There is wide spread agreement in the professional literature that identifying the components of a student's educational program (i.e., learning outcomes and supports) logically precedes making decisions about services or placement (Bateman & Linden, 1998; Giangreco et al., 1998; H. Turnbull & Turnbull, 2000; Yell, 1998a, 1998b).

Placement

In this context, placement includes two primary components: the option along the IDEA continuum of placements and the actual location of that option. The placement option along the IDEA continuum refers to the type of setting where a student will be educated (e.g., general education class with supports, resource room, special class, special school). Bateman and Linden (1998) stated that “Placement lies at the center of an ideological storm in special education” (p. 13). At one end of the ideological spectrum are proponents of inclusive schooling, who favor a continuum of supports within general education environments. Taylor (1988) argued persuasively that the continuum of placements has inherent limitations and potential pitfalls. At the other end of the spectrum are those who favor the existing continuum of placements described in IDEA. Brantlinger (1997) referred to this latter group as “traditionalists” (p. 430).

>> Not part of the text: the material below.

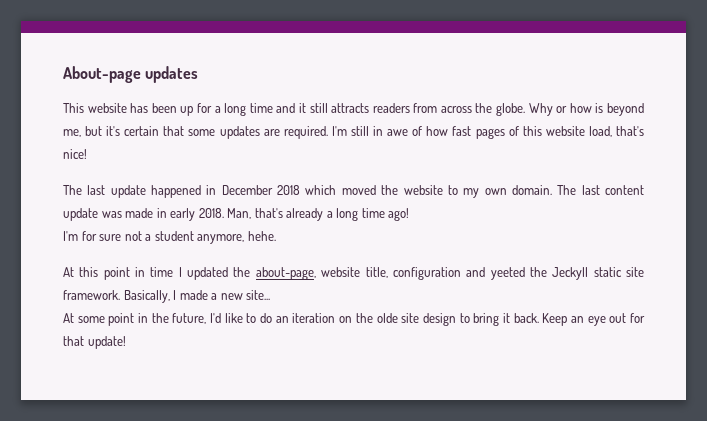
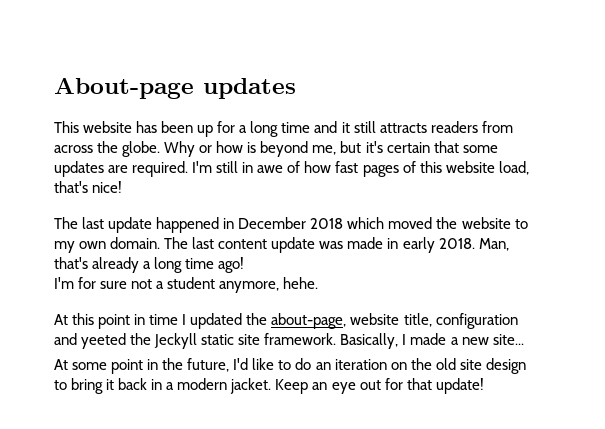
[376,313,398,323] olde -> [435,358,456,370] old
[513,313,539,323] back. -> [118,378,272,394] back in a modern jacket.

The interactive planning conceptualization and sequence proposed in this article renders some the divisiveness of this ideological debate moot by closely adhering to IDEA's least restrictive environment provisions and preferences for regular class placement of students who have disabilities given appropriate supports. The anticipated result of such an approach would be to put increased emphasis on encouraging IEP teams to figure out what types of supports and conditions are needed for students with disabilities to be successfully educated in general education classrooms in the schools they would attend if they did not have disabilities.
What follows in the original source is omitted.